> [Input data]
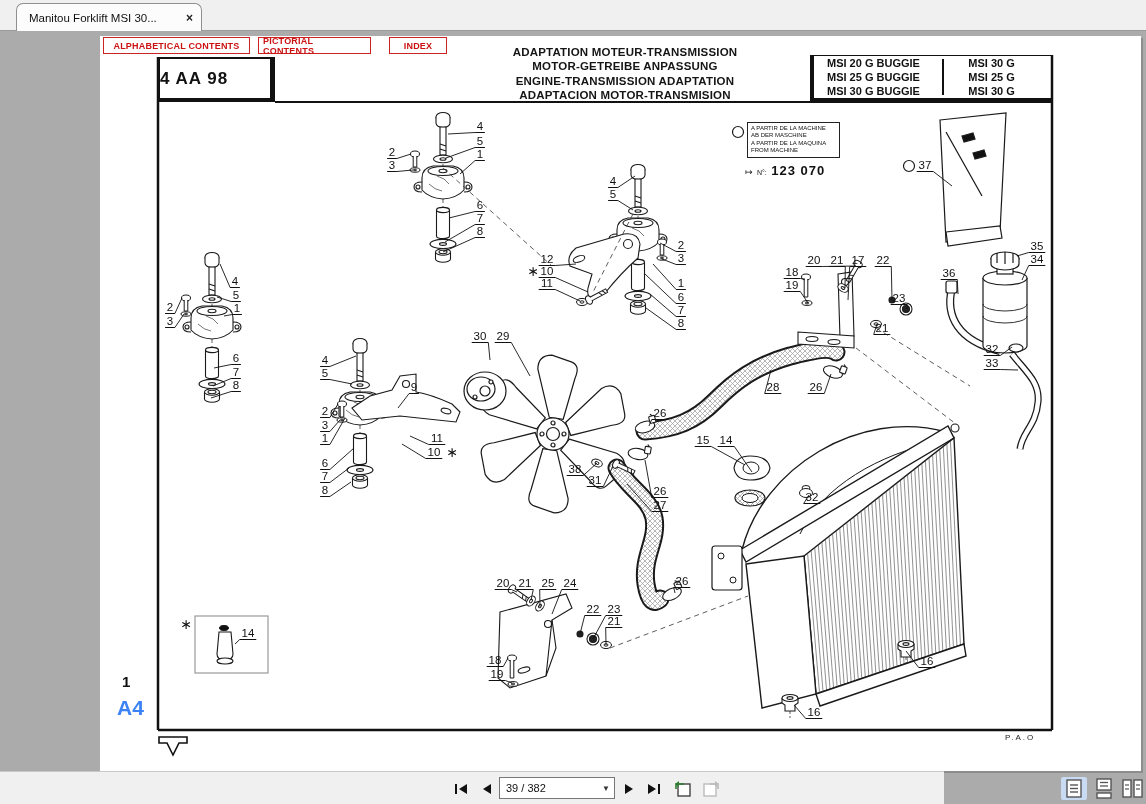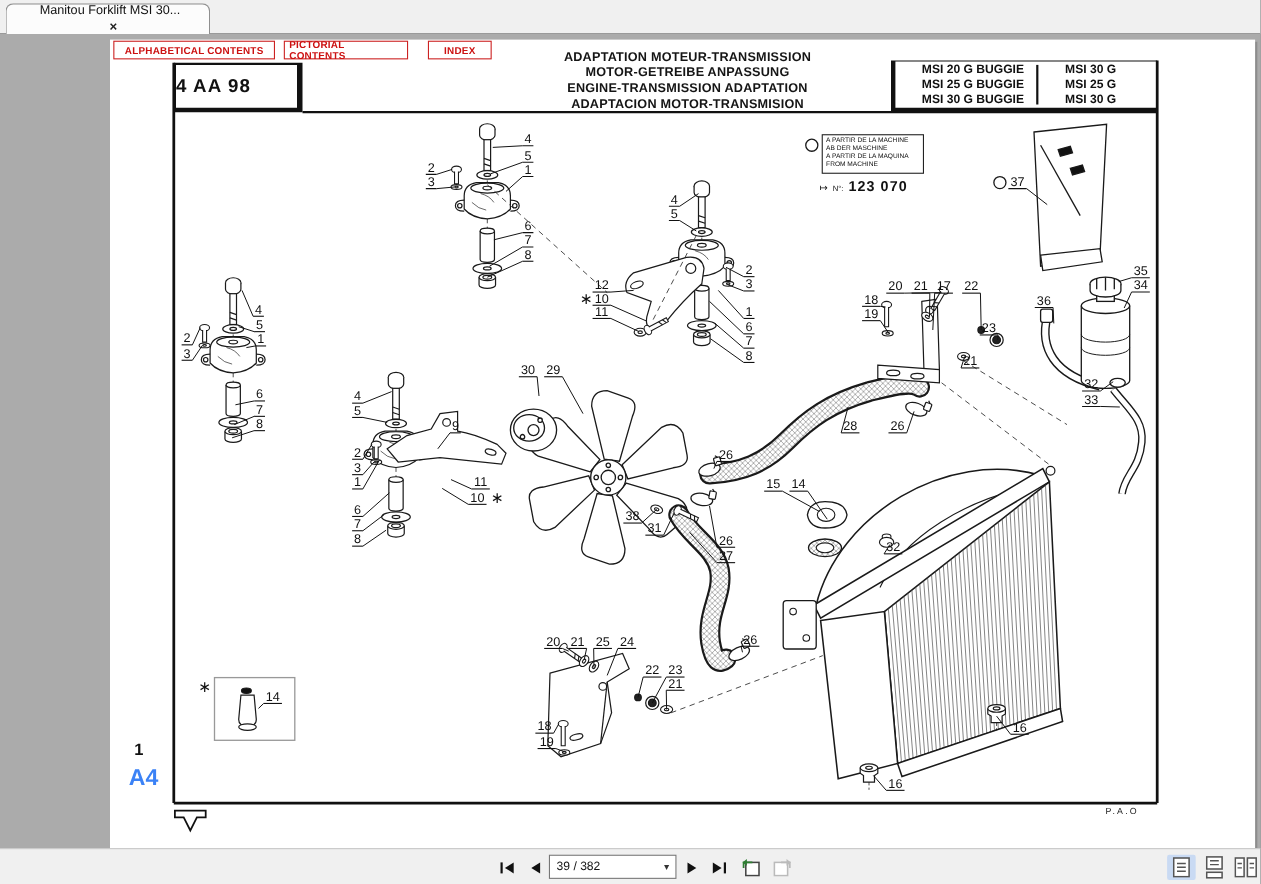--- a/index.html
+++ b/index.html
@@ -2,23 +2,23 @@
 <html><head>
 <meta charset="utf-8">
 <style>
   html,body{margin:0;padding:0;background:#888;}
   *{box-sizing:border-box;}
   .screen{position:relative;width:1146px;height:804px;background:#ababab;overflow:hidden;
           font-family:"Liberation Sans",sans-serif;}
   
   .tabbar{position:absolute;left:0;top:0;width:1146px;height:31px;background:#f0f0f0;
           border-bottom:1px solid #9a9a9a;}
-  .tab{position:absolute;left:5px;top:3px;width:186px;height:28px;background:#fcfcfc;
+  .tab{position:absolute;left:16px;top:3px;width:186px;height:28px;background:#fcfcfc;
        border:1px solid #8f8f8f;border-bottom:none;border-radius:7px 7px 0 0;
-       display:flex;align-items:center;padding:0 8px 0 12px;flex-direction:column;}
+       display:flex;align-items:center;padding:0 8px 0 12px;}
   .tab-title{font-size:11.5px;color:#111;white-space:nowrap;overflow:hidden;flex:1;}
   .tab-close{font-size:12px;color:#222;font-weight:bold;margin-left:6px;cursor:default;}
   
   .viewer{position:absolute;left:0;top:31px;width:1146px;height:740px;background:#ababab;}
   .page{position:absolute;left:100px;top:5px;width:1041px;height:735px;background:#ffffff;
         box-shadow:2px 2px 0 #8d8d8d;}
   
   .redbtn{position:absolute;top:1px;height:17px;background:#fff;border:1px solid #c22;
           color:#c11;font-weight:bold;font-size:9px;letter-spacing:.2px;
           display:flex;align-items:center;justify-content:center;padding:0 4px;}
@@ -26,37 +26,37 @@
   .codebox{position:absolute;left:58px;top:21px;width:117px;height:45px;background:#fff;
            border:2px solid #111;border-right-width:5px;border-bottom-width:4px;
            display:flex;align-items:center;justify-content:flex-start;}
   .codebox span{font-size:17px;font-weight:bold;letter-spacing:1px;color:#111;}
   .titles{position:absolute;left:345px;top:9px;width:360px;text-align:center;}
   .titles div{font-size:11.5px;font-weight:600;color:#151515;line-height:14.4px;letter-spacing:.2px;}
   .msibox{position:absolute;left:710px;top:19px;width:242px;height:47px;background:#fff;
           border:1px solid #111;border-left-width:4px;border-bottom-width:4px;
           display:flex;align-items:center;}
   .msicol{font-size:11px;font-weight:bold;color:#111;line-height:14px;}
-  .msicol.l{width:128px;padding-left:24px;}
+  .msicol.l{width:128px;padding-left:13px;}
   .msicol.r{width:95px;text-align:center;}
   .msidiv{width:2px;height:36px;background:#111;}
   
   .mnote{position:absolute;left:647px;top:86px;width:93px;border:1px solid #222;background:#fff;
          padding:2px 3px;}
   .mnote div{font-size:6px;line-height:7.4px;color:#111;white-space:nowrap;}
   .serialrow{position:absolute;left:645px;top:125px;white-space:nowrap;color:#111;}
   .serialrow .arr{font-size:9px;}
   .serialrow .nl{font-size:7px;}
   .serialrow .num{font-size:13px;font-weight:600;letter-spacing:1px;}
   
   .sheetnum{position:absolute;left:22px;top:637px;font-size:15px;font-weight:bold;color:#111;}
   .sheetfmt{position:absolute;left:17px;top:660px;font-size:21px;font-weight:bold;color:#3b82f6;}
   .credit{position:absolute;left:905px;top:697px;font-size:8px;letter-spacing:2px;color:#222;}
   
-  .toolbar{position:absolute;left:0;top:771px;width:1146px;height:33px;background:#f0f0f0;
+  .toolbar{position:absolute;left:0;top:771px;width:944px;height:33px;background:#f0f0f0;
            border-top:1px solid #c8c8c8;}
   .tbtn{position:absolute;top:6px;width:22px;height:21px;display:flex;align-items:center;
         justify-content:center;border-radius:2px;}
   .pagebox{position:absolute;left:499px;top:5px;width:116px;height:22px;background:#fff;
            border:1px solid #777;display:flex;align-items:center;}
   .pagebox input{border:none;outline:none;flex:1;font-size:11px;font-family:"Liberation Sans",sans-serif;
                  padding:0 0 0 6px;color:#111;background:transparent;width:90px;}
   .caret{width:16px;font-size:8px;color:#333;text-align:center;}
   .layout-icn{position:absolute;top:5px;width:26px;height:23px;display:flex;align-items:center;
               justify-content:center;border-radius:2px;}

> [Problem to work on]
Since only a number is wanted, please say how many lines in the data include the word "ababab".

> [Completed exercise]
2